Diyebildi sessizce. Sonra çocuklara:

Çocuklar, okuma parçasından da anlaşıldığı üzere nereye baktığınız değil ne gördüğünüz önemli...

Sınıf sessizce dinliyordu. O da, bu arada, konuyu çocuklara nasıl örneklendireceğini düşünerek pencerenin kenarına vardı. Yeniden manzaraya bakarak, tatlı bir ses tonuyla:

Çocuklar!..

Bu edayla her seslendiğinde, güzel bir hikâye anlatacağını bilen çocuklar, arkalarına yaslanıp hocalarına kulak kesildiler.

Ne kadar güzel manzara

Diyerek lafa girdi.
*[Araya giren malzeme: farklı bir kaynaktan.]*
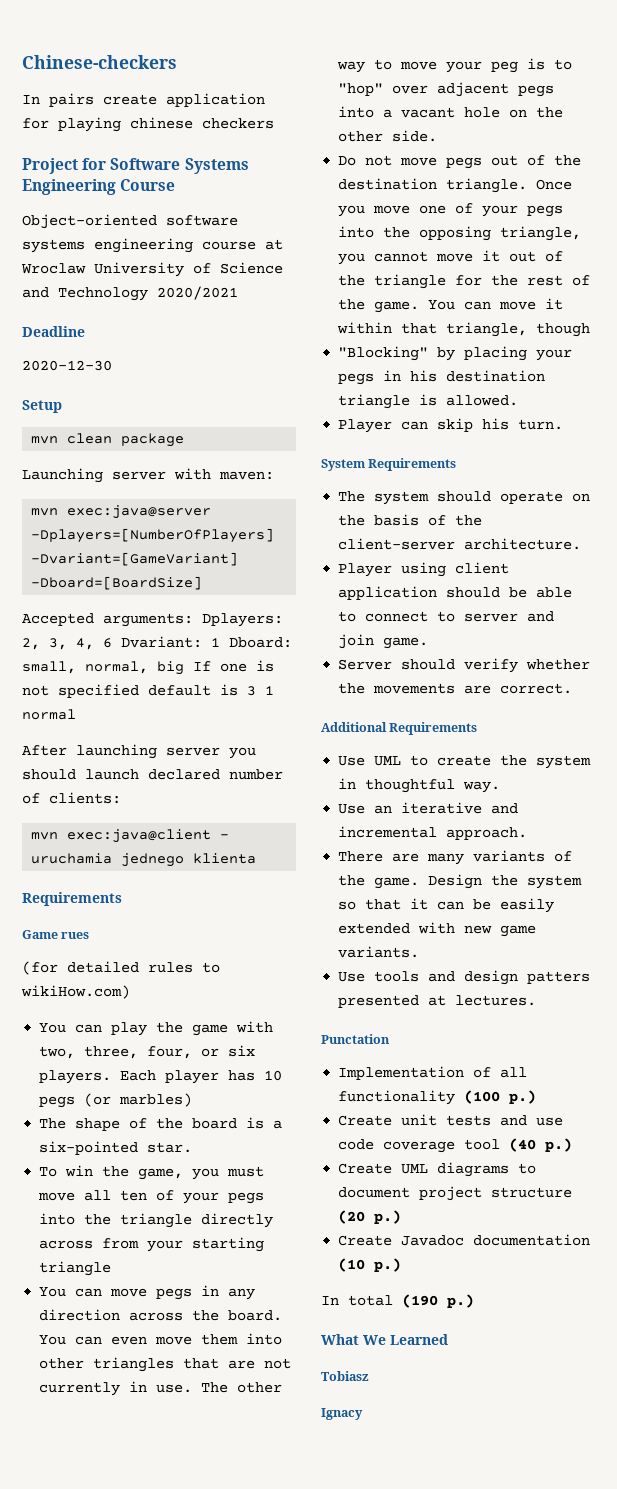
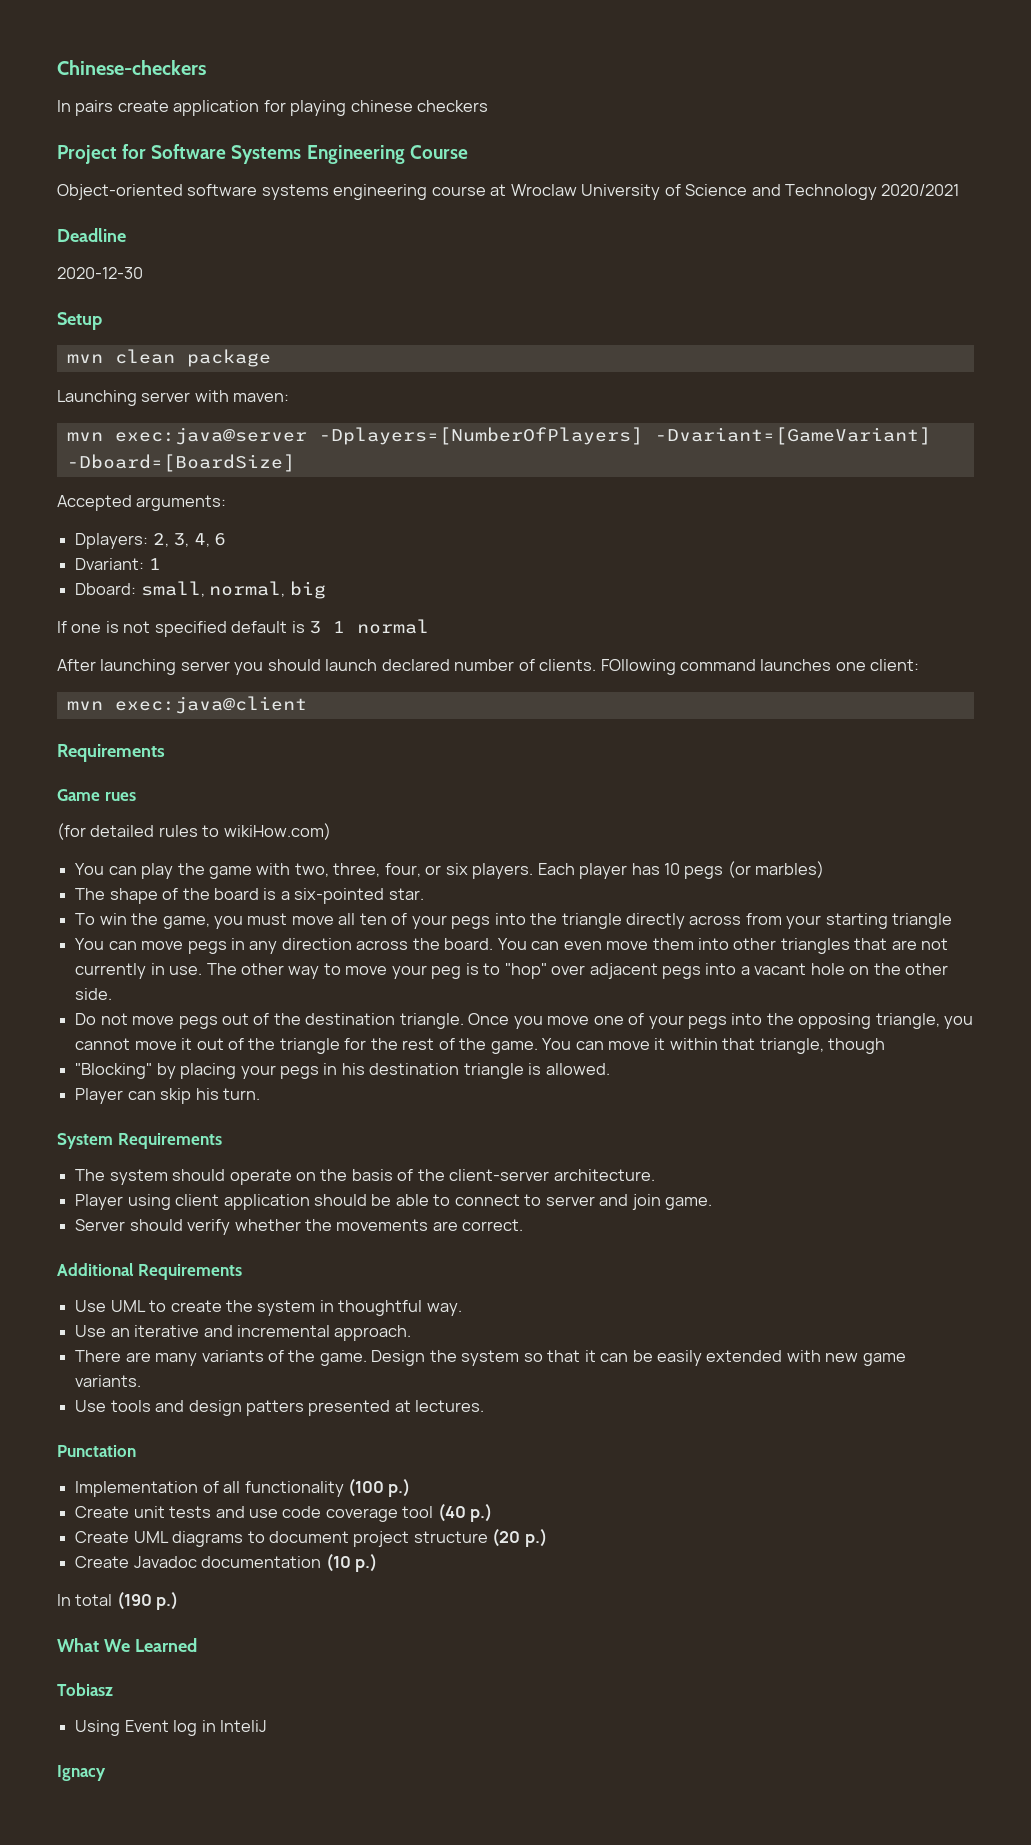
- Accepted arguments: Dplayers: 2, 3, 4, 6 Dvariant: 1 Dboard: small, normal, big If one is not specified default is 3 1 normal
+ Accepted arguments:
+ Dplayers: 2, 3, 4, 6
+ Dvariant: 1
+ Dboard: small, normal, big
+ If one is not specified default is 3 1 normal
- After launching server you should launch declared number of clients:
- mvn exec:java@client - uruchamia jednego klienta
+ After launching server you should launch declared number of clients. FOllowing command launches one client:
+ mvn exec:java@client
+ Using Event log in InteliJ

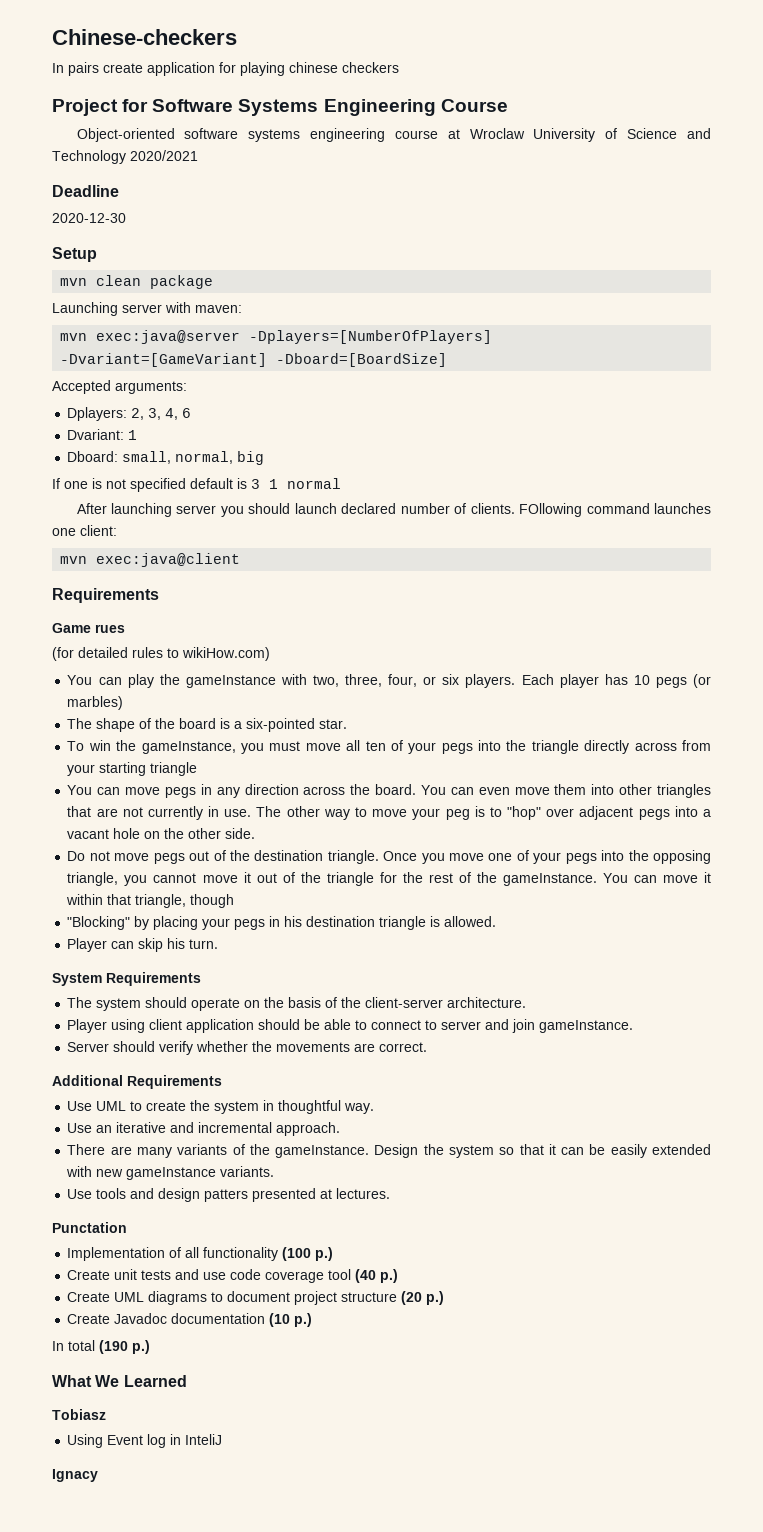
- You can play the game with two, three, four, or six players.
+ You can play the gameInstance with two, three, four, or six players.
- To win the game, you must move all ten of your pegs into the triangle directly across from your starting triangle
+ To win the gameInstance, you must move all ten of your pegs into the triangle directly across from your starting triangle
- Once you move one of your pegs into the opposing triangle, you cannot move it out of the triangle for the rest of the game.
+ Once you move one of your pegs into the opposing triangle, you cannot move it out of the triangle for the rest of the gameInstance.
- Player using client application should be able to connect to server and join game.
+ Player using client application should be able to connect to server and join gameInstance.
- There are many variants of the game.
+ There are many variants of the gameInstance.
- Design the system so that it can be easily extended with new game variants.
+ Design the system so that it can be easily extended with new gameInstance variants.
Birkaç ev, sakin bir mahalle... İki üç tane yaşlı teyze... Bakın! Bir araya gelmiş, adeta omuzlarına yüklendikleri yılların yüküyle bükülmüşler, otuyorlar. Kim bilir ne anlatıyorlar geçmişten getirdikleri hikâyelerinde... Çok yeşil olmasa da, kendileri gibi, yılların getirdiği yorgunlukla, şu güzel dağa yaslanmış mahallelerinde çok mutlu gözüküyorlar. Ne kadar bedenleri yaşlanmış olsa da, adeta ruhlarını dinlendiriyorlar dağın manzarasında...

Çocuklara döndü Mehmet Hoca. Bir iki adım atıp onları seyrettikten sonra, tekrar pencerenin kenarına yaklaşıp:

Ah İstanbul!

Dedi, çok daha canlı bir sesle ve çocukların şaşkınlığını artırırcasına devam etti:

Senin kalabalığına, binalarına, boğazına, insanları yutan hengâmene hasret kaldım. Şu manzaraya bak. Yarı çıplak bir dağ, köhnemiş bir mahalle ve birkaç çekilmez yaşlı insan... Ama sen öyle misin? Parkların, insanın içini coşturan ve başını döndüren hızlı sokakların, eğlence yerlerin, Fenerbahçe sahilin, Kadıköy'ün, Eminönü'n... Sen tüm benliğimi saran bir uyuşturucusun. Sende kaybolmak istiyorum. Martıların bile bir başka koşuşturma içinde. Şu manzaraya bak ne o kalabalık caddeler var ne de o heyecan... Ruhum daralıyor. Burada nasıl yaşar insan...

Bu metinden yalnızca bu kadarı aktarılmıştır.